A análise dos exemplos acima nos mostra,
incidentalmente, outra lição: quando estudamos os efeitos de várias propostas,
não apenas sobre determinados grupos e a curto prazo, mas sobre todos os grupos
e a longo prazo, as conclusões a que chegamos correspondem às do senso
comum. Não ocorreria a ninguém dizer que é economicamente
estimulante ter vitrinas quebradas e cidades destruídas; que criar projetos
públicos inúteis é uma boa maneira de gastar o dinheiro do povo; que as
máquinas, que aumentam a produção e economizam o esforço humano, devem ser
temidas; que obstruir a produção e o consumo aumenta a riqueza; que a nação se
torna mais rica quando sua moeda perde poder de compra; que a prosperidade
aumenta quando o comércio com os outros países é restringido; que poupar é algo
prejudicial e que o consumismo e o endividamento trazem prosperidade.

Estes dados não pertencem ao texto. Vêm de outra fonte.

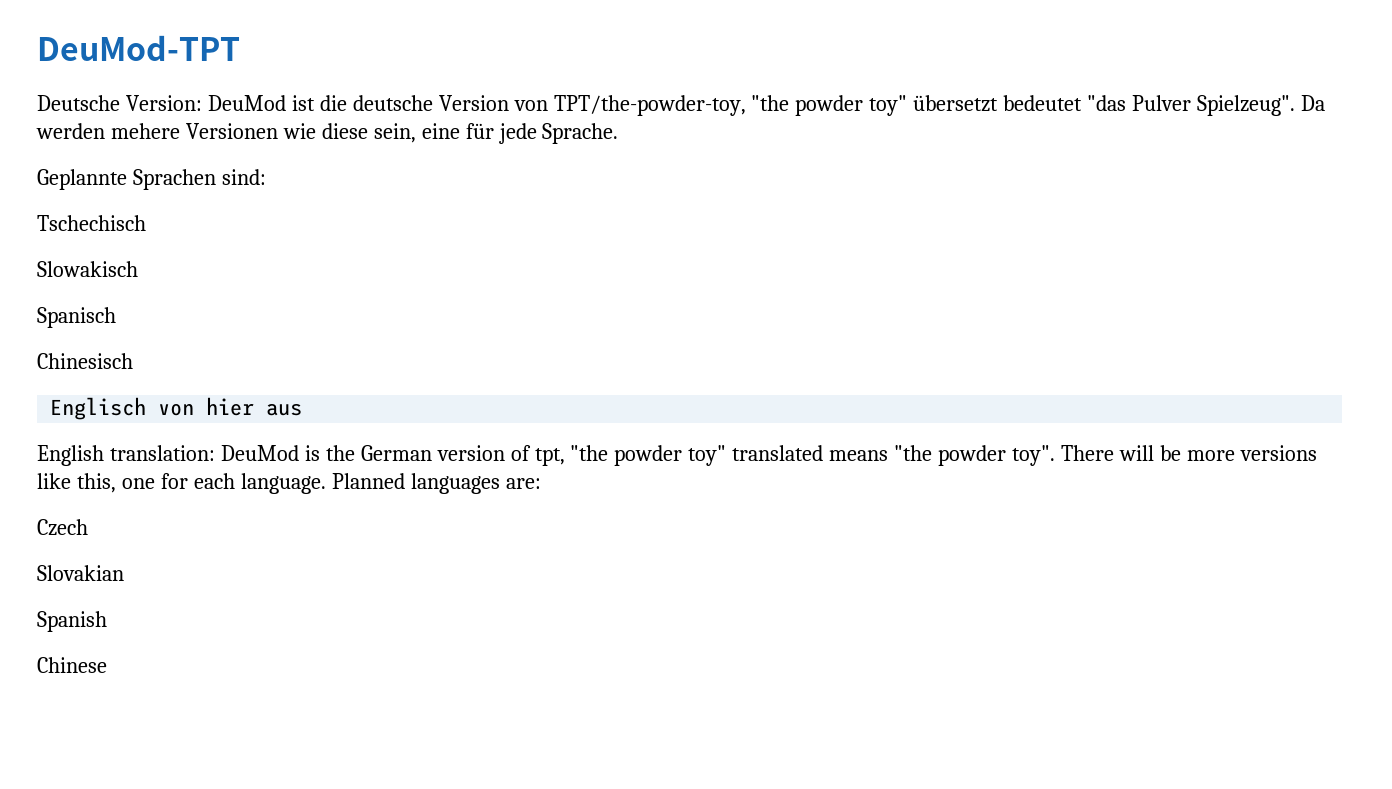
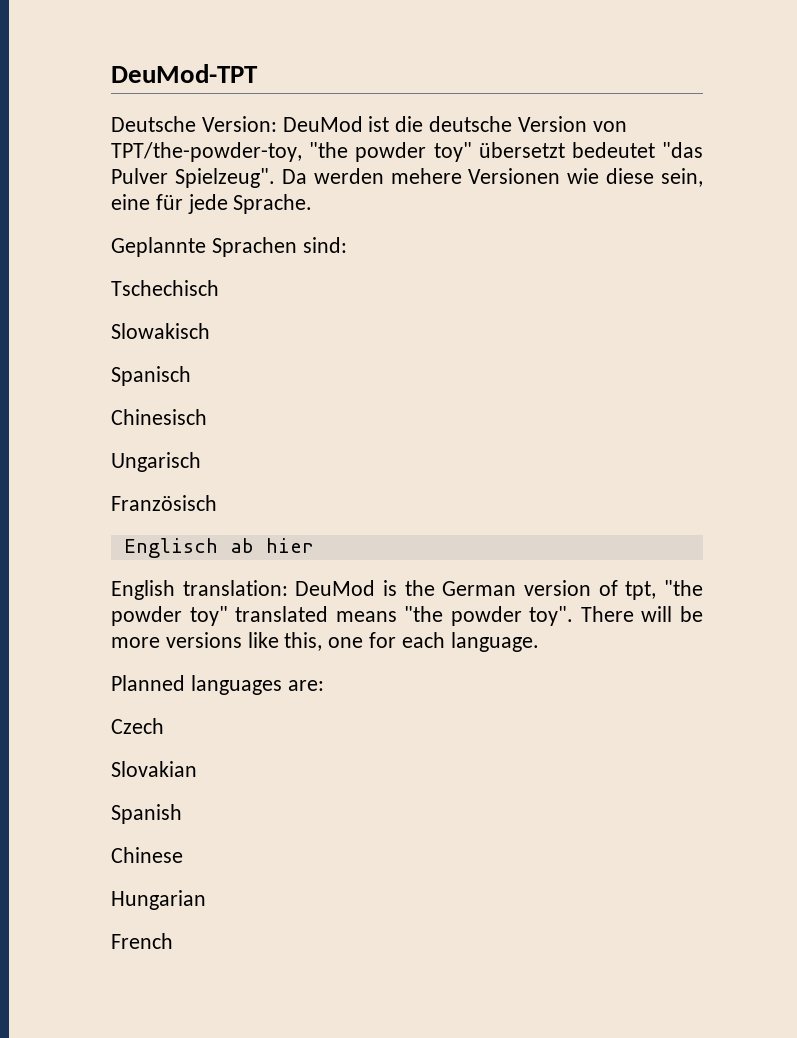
(133, 361) none -> [111,452,201,472] [111,495,217,511] // Ungarisch // Französisch
[158,403,195,416] von -> [229,538,254,553] ab
[266,403,303,416] aus -> (314, 545) none
(326, 483) none -> (539, 642) //
(107, 665) none -> [111,890,206,910] [111,933,173,949] // Hungarian // French

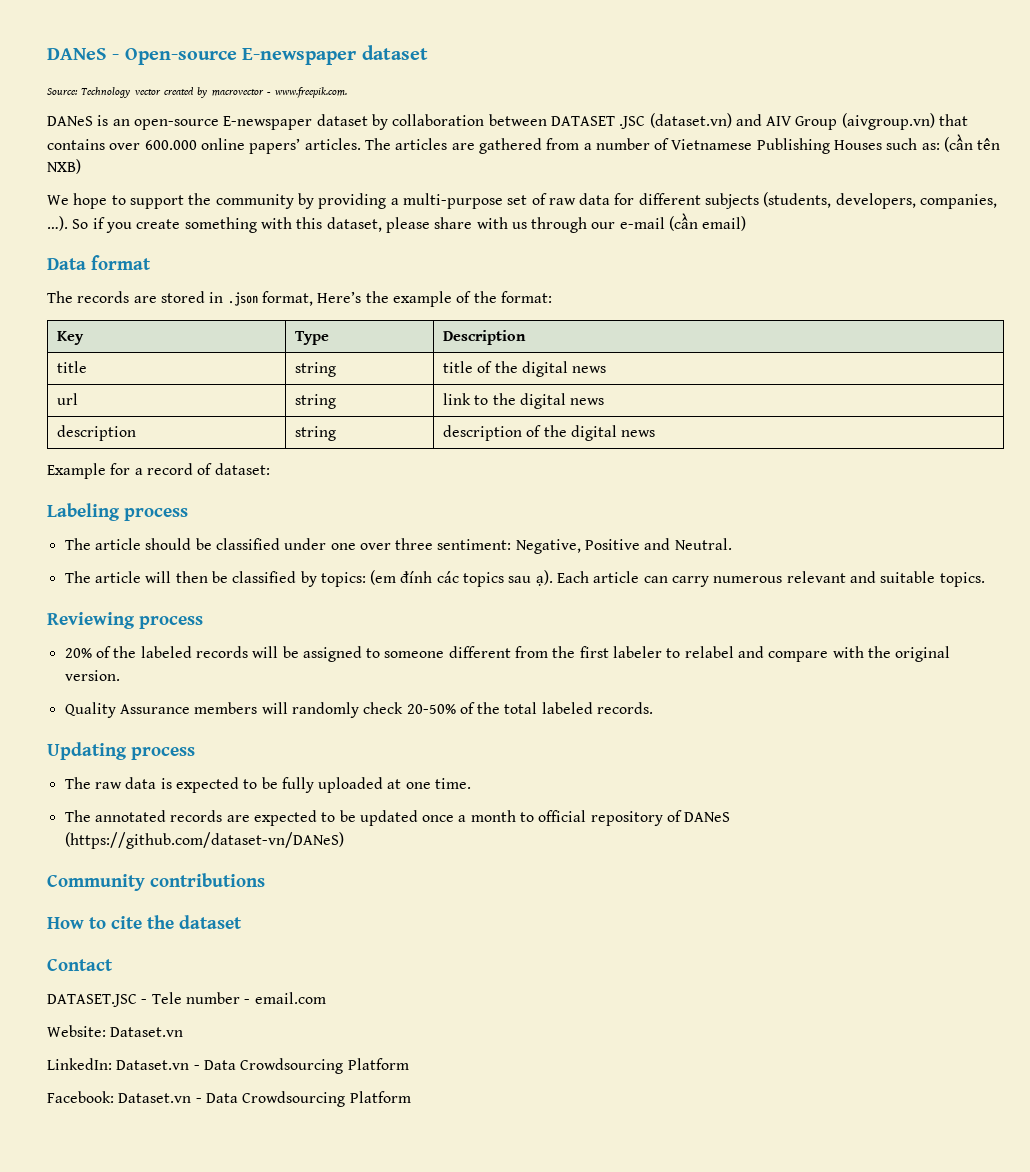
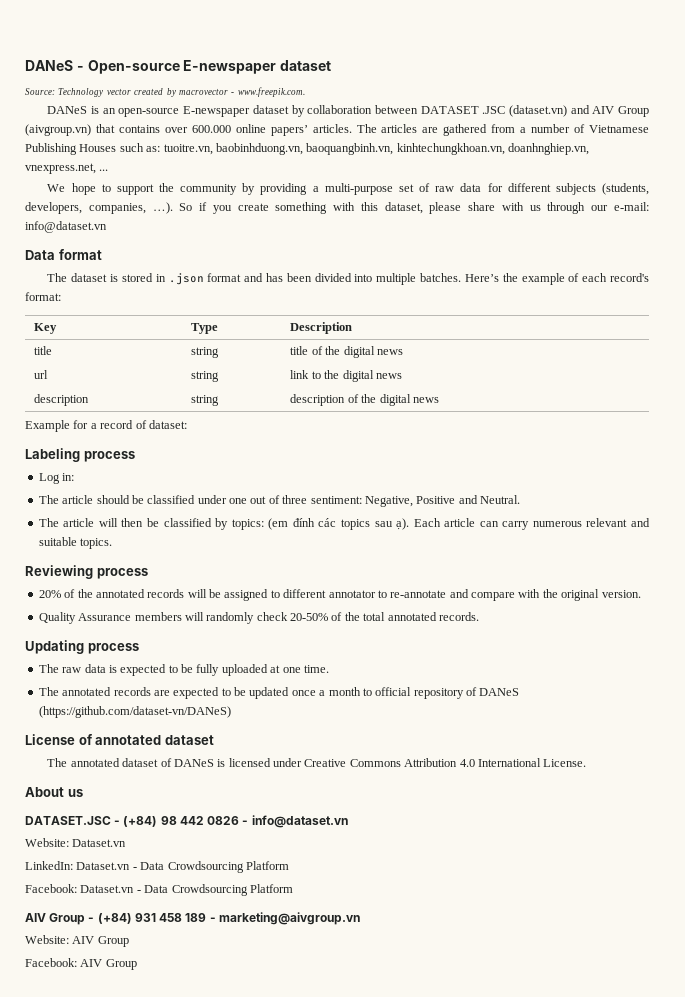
[944,134,1001,152] [47,159,81,174] (cần tên NXB) -> [163,143,589,155] [25,163,109,174] tuoitre.vn, baobinhduong.vn, baoquangbinh.vn, kinhtechungkhoan.vn, doanhnghiep.vn, vnexpress.net, ...
[619,213,747,231] e-mail (cần email) -> [613,202,649,211] [25,221,107,233] e-mail: info@dataset.vn
[77,291,157,303] records are -> [71,273,119,282] dataset is
[261,291,313,306] format, -> [207,273,462,285] format and has been divided into multiple batches.
[473,291,497,303] the -> [582,273,650,282] each record's
(188, 514) none -> [38,473,75,484] // Log in:
[359,543,391,550] over -> [250,495,280,504] out of
[140,646,192,658] labeled -> [95,589,145,598] annotated
[384,646,734,658] someone different from the first labeler to relabel -> [283,589,447,598] different annotator to re-annotate
[541,702,593,714] labeled -> [387,612,437,621] annotated
[47,873,265,891] [47,915,242,929] [47,958,113,971] [47,992,326,1007] Community contributions // How to cite the dataset // Contact // DATASET.JSC - Tele number - email.com -> [25,734,214,745] [47,758,587,767] [25,787,83,797] [25,815,348,828] License of annotated dataset // The annotated dataset of DANeS is licensed under Creative Commons Attribution 4.0 International License. // About us // DATASET.JSC - (+84) 98 442 0826 - info@dataset.vn
(411, 1097) none -> [25,912,360,925] [25,935,129,947] [25,958,137,970] // AIV Group - (+84) 931 458 189 - marketing@aivgroup.vn // Website: AIV Group // Facebook: AIV Group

"Aquilo que é considerado uma prudência na conduta de toda família em
particular" — disse o bom senso de Adam Smith em resposta aos sofistas de
seu tempo — "dificilmente pode ser loucura na de um grande reino." Homens menores, entretanto, perdem-se em complicações. Não reexaminam
seus raciocínios mesmo quando emergem com conclusões que se evidenciam
absurdas.
Dependendo de suas próprias crenças, o leitor pode
ou não aceitar o aforismo de Bacon, segundo o qual "uma pequena filosofia
inclina o espírito do homem para o ateísmo, ao passo que a profundidade na
filosofia conduz seu espírito para a religião". É verdade, no
entanto, que uma pequena noção de economia pode, facilmente, conduzir às
conclusões paradoxais e ridículas que acabamos de expor, ao passo que a
profundidade nessa noção fará com que o homem retorne ao bom senso.
A profundidade, na economia, está em procurar todas
as consequências de uma política, em vez de apenas dirigir o olhar para as que
são imediatamente visíveis.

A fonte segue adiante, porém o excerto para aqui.